Data excerpts ->
====

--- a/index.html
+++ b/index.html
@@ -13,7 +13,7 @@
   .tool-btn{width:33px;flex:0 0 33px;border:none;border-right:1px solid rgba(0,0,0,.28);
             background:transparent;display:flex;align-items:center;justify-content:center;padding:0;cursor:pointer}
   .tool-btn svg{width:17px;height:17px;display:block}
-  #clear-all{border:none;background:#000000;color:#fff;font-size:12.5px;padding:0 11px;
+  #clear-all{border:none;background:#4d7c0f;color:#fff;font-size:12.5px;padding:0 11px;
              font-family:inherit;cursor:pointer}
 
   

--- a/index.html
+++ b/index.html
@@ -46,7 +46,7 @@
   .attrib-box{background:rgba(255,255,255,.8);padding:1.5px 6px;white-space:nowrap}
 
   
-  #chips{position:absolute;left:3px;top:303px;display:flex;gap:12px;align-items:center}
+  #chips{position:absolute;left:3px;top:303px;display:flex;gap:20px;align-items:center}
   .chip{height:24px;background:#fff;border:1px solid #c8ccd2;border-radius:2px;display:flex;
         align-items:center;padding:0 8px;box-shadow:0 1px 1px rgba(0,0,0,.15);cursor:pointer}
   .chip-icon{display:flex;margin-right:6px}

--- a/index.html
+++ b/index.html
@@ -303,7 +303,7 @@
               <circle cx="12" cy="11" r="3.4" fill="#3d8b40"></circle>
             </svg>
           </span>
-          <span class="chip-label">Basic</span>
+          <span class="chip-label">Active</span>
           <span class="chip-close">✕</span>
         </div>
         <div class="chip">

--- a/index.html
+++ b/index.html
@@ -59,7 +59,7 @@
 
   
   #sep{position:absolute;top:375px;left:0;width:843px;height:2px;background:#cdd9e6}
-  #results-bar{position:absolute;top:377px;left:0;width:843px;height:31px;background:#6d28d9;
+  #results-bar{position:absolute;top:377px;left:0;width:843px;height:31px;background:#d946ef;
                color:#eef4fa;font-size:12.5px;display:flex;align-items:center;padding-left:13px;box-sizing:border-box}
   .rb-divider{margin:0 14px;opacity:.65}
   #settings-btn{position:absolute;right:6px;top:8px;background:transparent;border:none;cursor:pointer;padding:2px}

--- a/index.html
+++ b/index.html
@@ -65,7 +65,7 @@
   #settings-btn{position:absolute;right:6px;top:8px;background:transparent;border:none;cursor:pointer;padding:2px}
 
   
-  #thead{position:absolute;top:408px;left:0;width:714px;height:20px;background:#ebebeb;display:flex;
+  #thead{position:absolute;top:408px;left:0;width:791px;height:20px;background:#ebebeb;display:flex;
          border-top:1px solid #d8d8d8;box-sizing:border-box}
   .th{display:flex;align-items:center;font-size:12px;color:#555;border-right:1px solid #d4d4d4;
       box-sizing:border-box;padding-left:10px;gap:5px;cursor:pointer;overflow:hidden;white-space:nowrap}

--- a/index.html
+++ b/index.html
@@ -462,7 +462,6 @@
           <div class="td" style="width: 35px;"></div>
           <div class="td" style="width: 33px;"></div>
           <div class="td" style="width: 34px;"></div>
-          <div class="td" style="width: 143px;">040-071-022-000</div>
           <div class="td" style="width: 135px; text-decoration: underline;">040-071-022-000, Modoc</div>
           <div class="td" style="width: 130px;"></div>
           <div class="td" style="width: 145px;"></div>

====

Task instructions -> Every entry above needs to be quoted exactly.

Output ->
--- a/index.html
+++ b/index.html
@@ -13,7 +13,7 @@
   .tool-btn{width:33px;flex:0 0 33px;border:none;border-right:1px solid rgba(0,0,0,.28);
             background:transparent;display:flex;align-items:center;justify-content:center;padding:0;cursor:pointer}
   .tool-btn svg{width:17px;height:17px;display:block}
-  #clear-all{border:none;background:#000000;color:#fff;font-size:12.5px;padding:0 11px;
+  #clear-all{border:none;background:#4d7c0f;color:#fff;font-size:12.5px;padding:0 11px;
              font-family:inherit;cursor:pointer}
 
   

--- a/index.html
+++ b/index.html
@@ -46,7 +46,7 @@
   .attrib-box{background:rgba(255,255,255,.8);padding:1.5px 6px;white-space:nowrap}
 
   
-  #chips{position:absolute;left:3px;top:303px;display:flex;gap:12px;align-items:center}
+  #chips{position:absolute;left:3px;top:303px;display:flex;gap:20px;align-items:center}
   .chip{height:24px;background:#fff;border:1px solid #c8ccd2;border-radius:2px;display:flex;
         align-items:center;padding:0 8px;box-shadow:0 1px 1px rgba(0,0,0,.15);cursor:pointer}
   .chip-icon{display:flex;margin-right:6px}

--- a/index.html
+++ b/index.html
@@ -303,7 +303,7 @@
               <circle cx="12" cy="11" r="3.4" fill="#3d8b40"></circle>
             </svg>
           </span>
-          <span class="chip-label">Basic</span>
+          <span class="chip-label">Active</span>
           <span class="chip-close">✕</span>
         </div>
         <div class="chip">

--- a/index.html
+++ b/index.html
@@ -59,7 +59,7 @@
 
   
   #sep{position:absolute;top:375px;left:0;width:843px;height:2px;background:#cdd9e6}
-  #results-bar{position:absolute;top:377px;left:0;width:843px;height:31px;background:#6d28d9;
+  #results-bar{position:absolute;top:377px;left:0;width:843px;height:31px;background:#d946ef;
                color:#eef4fa;font-size:12.5px;display:flex;align-items:center;padding-left:13px;box-sizing:border-box}
   .rb-divider{margin:0 14px;opacity:.65}
   #settings-btn{position:absolute;right:6px;top:8px;background:transparent;border:none;cursor:pointer;padding:2px}

--- a/index.html
+++ b/index.html
@@ -65,7 +65,7 @@
   #settings-btn{position:absolute;right:6px;top:8px;background:transparent;border:none;cursor:pointer;padding:2px}
 
   
-  #thead{position:absolute;top:408px;left:0;width:714px;height:20px;background:#ebebeb;display:flex;
+  #thead{position:absolute;top:408px;left:0;width:791px;height:20px;background:#ebebeb;display:flex;
          border-top:1px solid #d8d8d8;box-sizing:border-box}
   .th{display:flex;align-items:center;font-size:12px;color:#555;border-right:1px solid #d4d4d4;
       box-sizing:border-box;padding-left:10px;gap:5px;cursor:pointer;overflow:hidden;white-space:nowrap}

--- a/index.html
+++ b/index.html
@@ -462,7 +462,6 @@
           <div class="td" style="width: 35px;"></div>
           <div class="td" style="width: 33px;"></div>
           <div class="td" style="width: 34px;"></div>
-          <div class="td" style="width: 143px;">040-071-022-000</div>
           <div class="td" style="width: 135px; text-decoration: underline;">040-071-022-000, Modoc</div>
           <div class="td" style="width: 130px;"></div>
           <div class="td" style="width: 145px;"></div>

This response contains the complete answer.